_Work required_.
Reproduce the listing below as it stands. Leave out each image.

+--

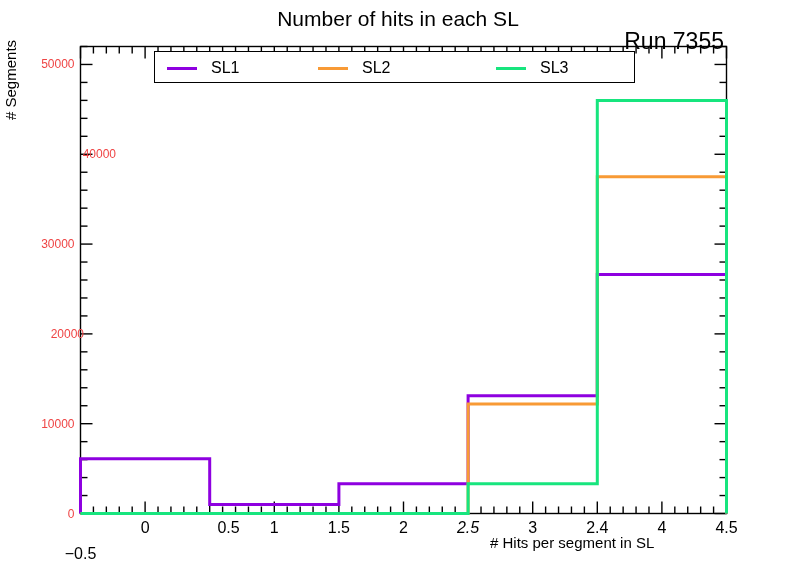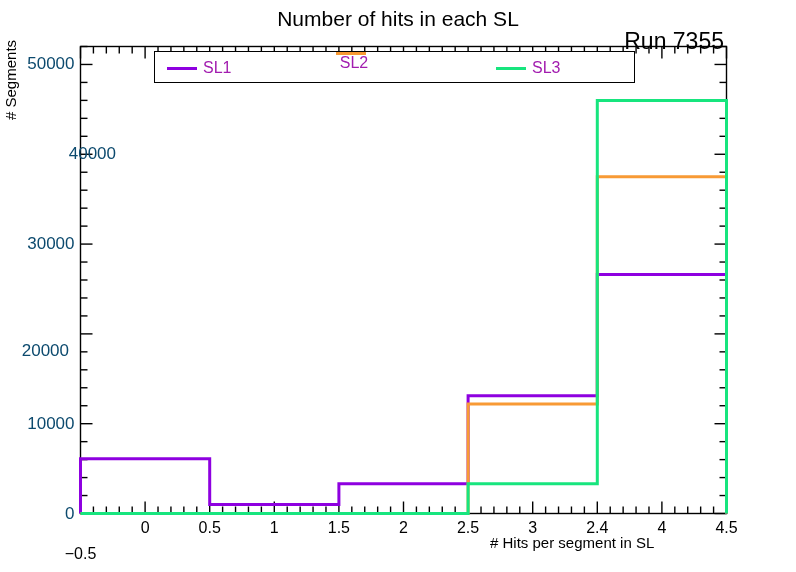--- a/index.html
+++ b/index.html
@@ -71,9 +71,9 @@
   .ytick-label {
     position: absolute;
     text-align: right;
-    font-size: 17px;
+    font-size: 12px;
     line-height: 16px;
-    color: #0c4a6e;
+    color: #ef4444;
     white-space: nowrap;
   }
 

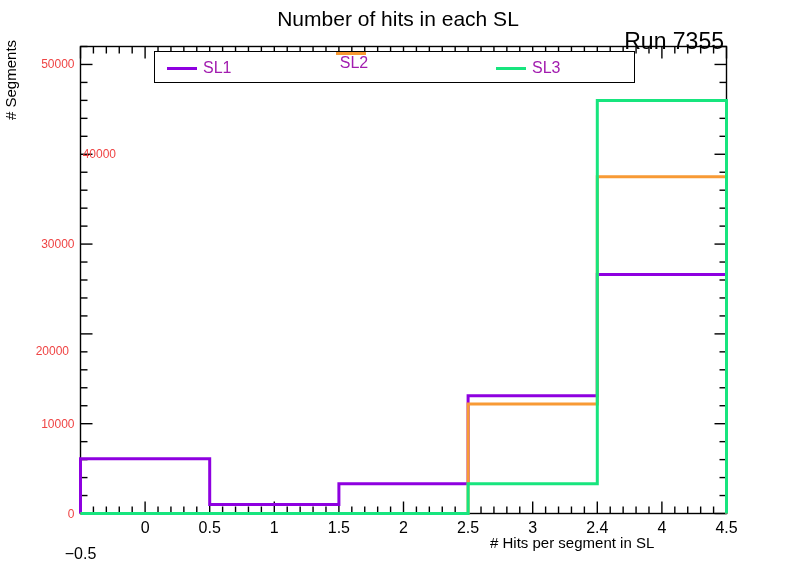--- a/index.html
+++ b/index.html
@@ -112,8 +112,9 @@
   .legend-text {
     font-size: 16px;
     line-height: 16px;
-    color: #a21caf;
-    white-space: nowrap;
+    color: #000000;
+    white-space: nowrap;
+    margin-left: 8px;
   }
 
   svg.plot {

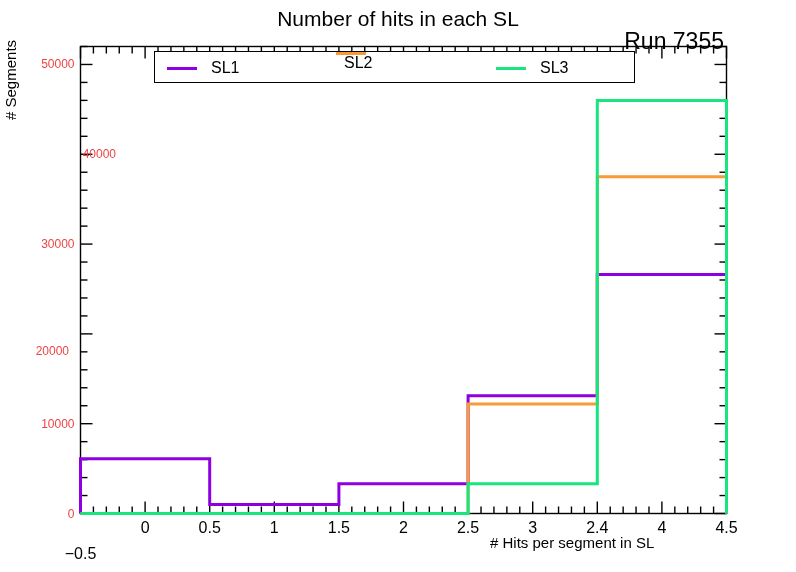--- a/index.html
+++ b/index.html
@@ -332,7 +332,7 @@
       <span class="legend-swatch" style="background: rgb(142, 0, 224);"></span>
       <span class="legend-text">SL1</span>
     </div>
-    <div class="legend-entry" style="left:181px;flex-direction:column;">
+    <div class="legend-entry" style="left:163px;">
       <span class="legend-swatch" style="background: rgb(248, 154, 53);"></span>
       <span class="legend-text">SL2</span>
     </div>

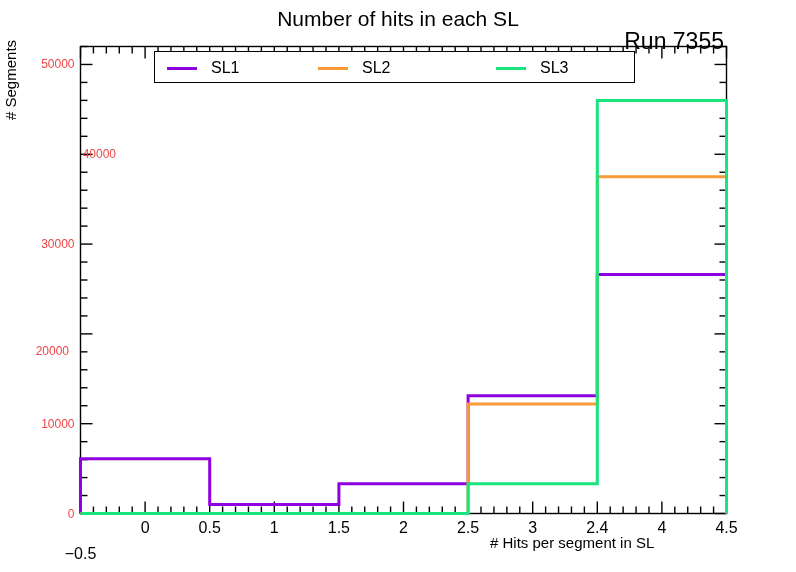--- a/index.html
+++ b/index.html
@@ -308,7 +308,7 @@
   <div id="ytick-labels">
       <div class="ytick-label" style="right: 721.5px; top: 505.5px;">0</div>
       <div class="ytick-label" style="right: 721.5px; top: 415.692px;">10000</div>
-      <div class="ytick-label" style="right: 727px; top: 325.885px; margin-top: 17px;">20000</div>
+      <div class="ytick-label" style="right: 712px; top: 325.885px;">20000</div>
       <div class="ytick-label" style="right: 721.5px; top: 236.077px;">30000</div>
       <div class="ytick-label" style="right: 680px; top: 146.269px;">40000</div>
       <div class="ytick-label" style="right: 721.5px; top: 56.4615px;">50000</div>

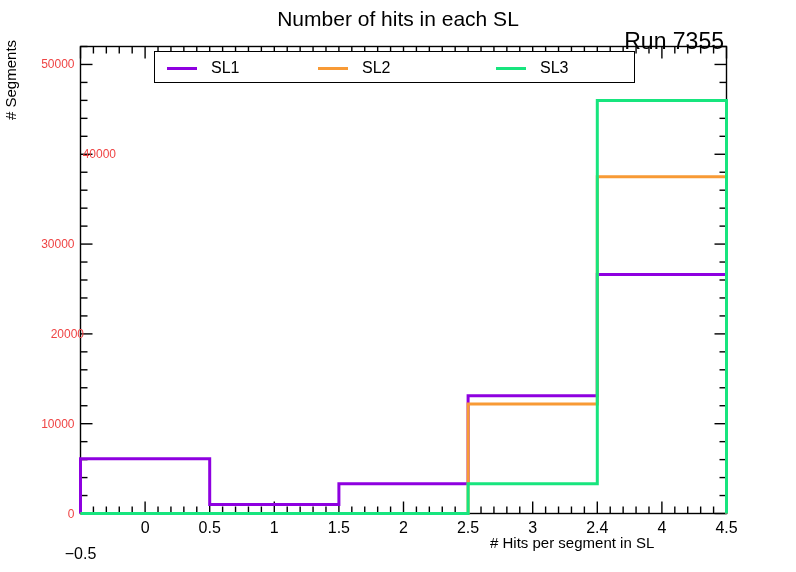--- a/index.html
+++ b/index.html
@@ -316,7 +316,7 @@
   <div id="xtick-labels">
       <div class="xtick-label" style="width: 60px; left: 50.5px; top: 546px;">−0.5</div>
       <div class="xtick-label" style="width: 60px; left: 115.1px; top: 519.5px;">0</div>
-      <div class="xtick-label" style="width: 60px; left: 179.7px; top: 519.5px;">0.5</div>
+      <div class="xtick-label" style="width: 60px; left: 179.7px; top: 519.5px; text-align: right;">0.5</div>
       <div class="xtick-label" style="width: 60px; left: 244.3px; top: 519.5px;">1</div>
       <div class="xtick-label" style="width: 60px; left: 308.9px; top: 519.5px;">1.5</div>
       <div class="xtick-label" style="width: 60px; left: 373.5px; top: 519.5px;">2</div>

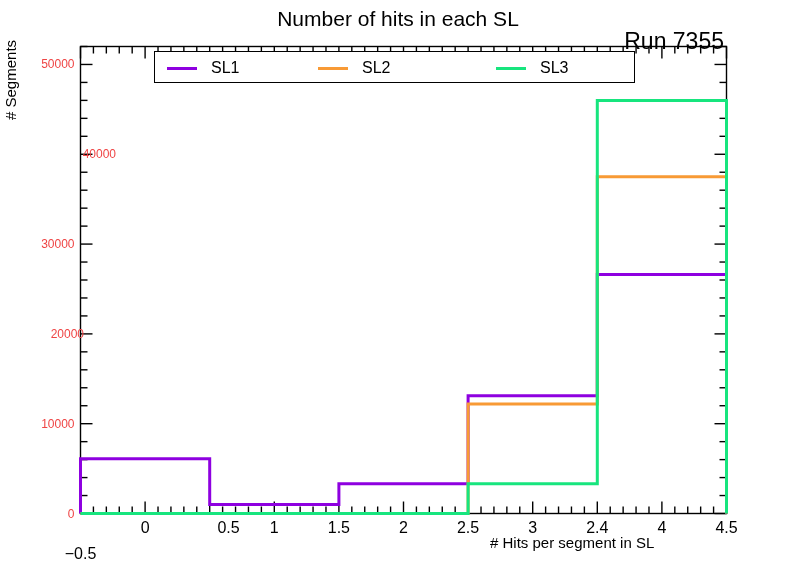--- a/index.html
+++ b/index.html
@@ -320,7 +320,7 @@
       <div class="xtick-label" style="width: 60px; left: 244.3px; top: 519.5px;">1</div>
       <div class="xtick-label" style="width: 60px; left: 308.9px; top: 519.5px;">1.5</div>
       <div class="xtick-label" style="width: 60px; left: 373.5px; top: 519.5px;">2</div>
-      <div class="xtick-label" style="width: 60px; left: 438.1px; top: 519.5px;">2.5</div>
+      <div class="xtick-label" style="width: 60px; left: 438.1px; top: 519.5px; font-style: italic;">2.5</div>
       <div class="xtick-label" style="width: 60px; left: 502.7px; top: 519.5px;">3</div>
       <div class="xtick-label" style="width: 60px; left: 567.3px; top: 519.5px;">2.4</div>
       <div class="xtick-label" style="width: 60px; left: 631.9px; top: 519.5px;">4</div>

+--

_Written solution_.
--- a/index.html
+++ b/index.html
@@ -71,9 +71,9 @@
   .ytick-label {
     position: absolute;
     text-align: right;
-    font-size: 17px;
+    font-size: 12px;
     line-height: 16px;
-    color: #0c4a6e;
+    color: #ef4444;
     white-space: nowrap;
   }
 

--- a/index.html
+++ b/index.html
@@ -112,8 +112,9 @@
   .legend-text {
     font-size: 16px;
     line-height: 16px;
-    color: #a21caf;
-    white-space: nowrap;
+    color: #000000;
+    white-space: nowrap;
+    margin-left: 8px;
   }
 
   svg.plot {

--- a/index.html
+++ b/index.html
@@ -332,7 +332,7 @@
       <span class="legend-swatch" style="background: rgb(142, 0, 224);"></span>
       <span class="legend-text">SL1</span>
     </div>
-    <div class="legend-entry" style="left:181px;flex-direction:column;">
+    <div class="legend-entry" style="left:163px;">
       <span class="legend-swatch" style="background: rgb(248, 154, 53);"></span>
       <span class="legend-text">SL2</span>
     </div>

--- a/index.html
+++ b/index.html
@@ -308,7 +308,7 @@
   <div id="ytick-labels">
       <div class="ytick-label" style="right: 721.5px; top: 505.5px;">0</div>
       <div class="ytick-label" style="right: 721.5px; top: 415.692px;">10000</div>
-      <div class="ytick-label" style="right: 727px; top: 325.885px; margin-top: 17px;">20000</div>
+      <div class="ytick-label" style="right: 712px; top: 325.885px;">20000</div>
       <div class="ytick-label" style="right: 721.5px; top: 236.077px;">30000</div>
       <div class="ytick-label" style="right: 680px; top: 146.269px;">40000</div>
       <div class="ytick-label" style="right: 721.5px; top: 56.4615px;">50000</div>

--- a/index.html
+++ b/index.html
@@ -316,7 +316,7 @@
   <div id="xtick-labels">
       <div class="xtick-label" style="width: 60px; left: 50.5px; top: 546px;">−0.5</div>
       <div class="xtick-label" style="width: 60px; left: 115.1px; top: 519.5px;">0</div>
-      <div class="xtick-label" style="width: 60px; left: 179.7px; top: 519.5px;">0.5</div>
+      <div class="xtick-label" style="width: 60px; left: 179.7px; top: 519.5px; text-align: right;">0.5</div>
       <div class="xtick-label" style="width: 60px; left: 244.3px; top: 519.5px;">1</div>
       <div class="xtick-label" style="width: 60px; left: 308.9px; top: 519.5px;">1.5</div>
       <div class="xtick-label" style="width: 60px; left: 373.5px; top: 519.5px;">2</div>

--- a/index.html
+++ b/index.html
@@ -320,7 +320,7 @@
       <div class="xtick-label" style="width: 60px; left: 244.3px; top: 519.5px;">1</div>
       <div class="xtick-label" style="width: 60px; left: 308.9px; top: 519.5px;">1.5</div>
       <div class="xtick-label" style="width: 60px; left: 373.5px; top: 519.5px;">2</div>
-      <div class="xtick-label" style="width: 60px; left: 438.1px; top: 519.5px;">2.5</div>
+      <div class="xtick-label" style="width: 60px; left: 438.1px; top: 519.5px; font-style: italic;">2.5</div>
       <div class="xtick-label" style="width: 60px; left: 502.7px; top: 519.5px;">3</div>
       <div class="xtick-label" style="width: 60px; left: 567.3px; top: 519.5px;">2.4</div>
       <div class="xtick-label" style="width: 60px; left: 631.9px; top: 519.5px;">4</div>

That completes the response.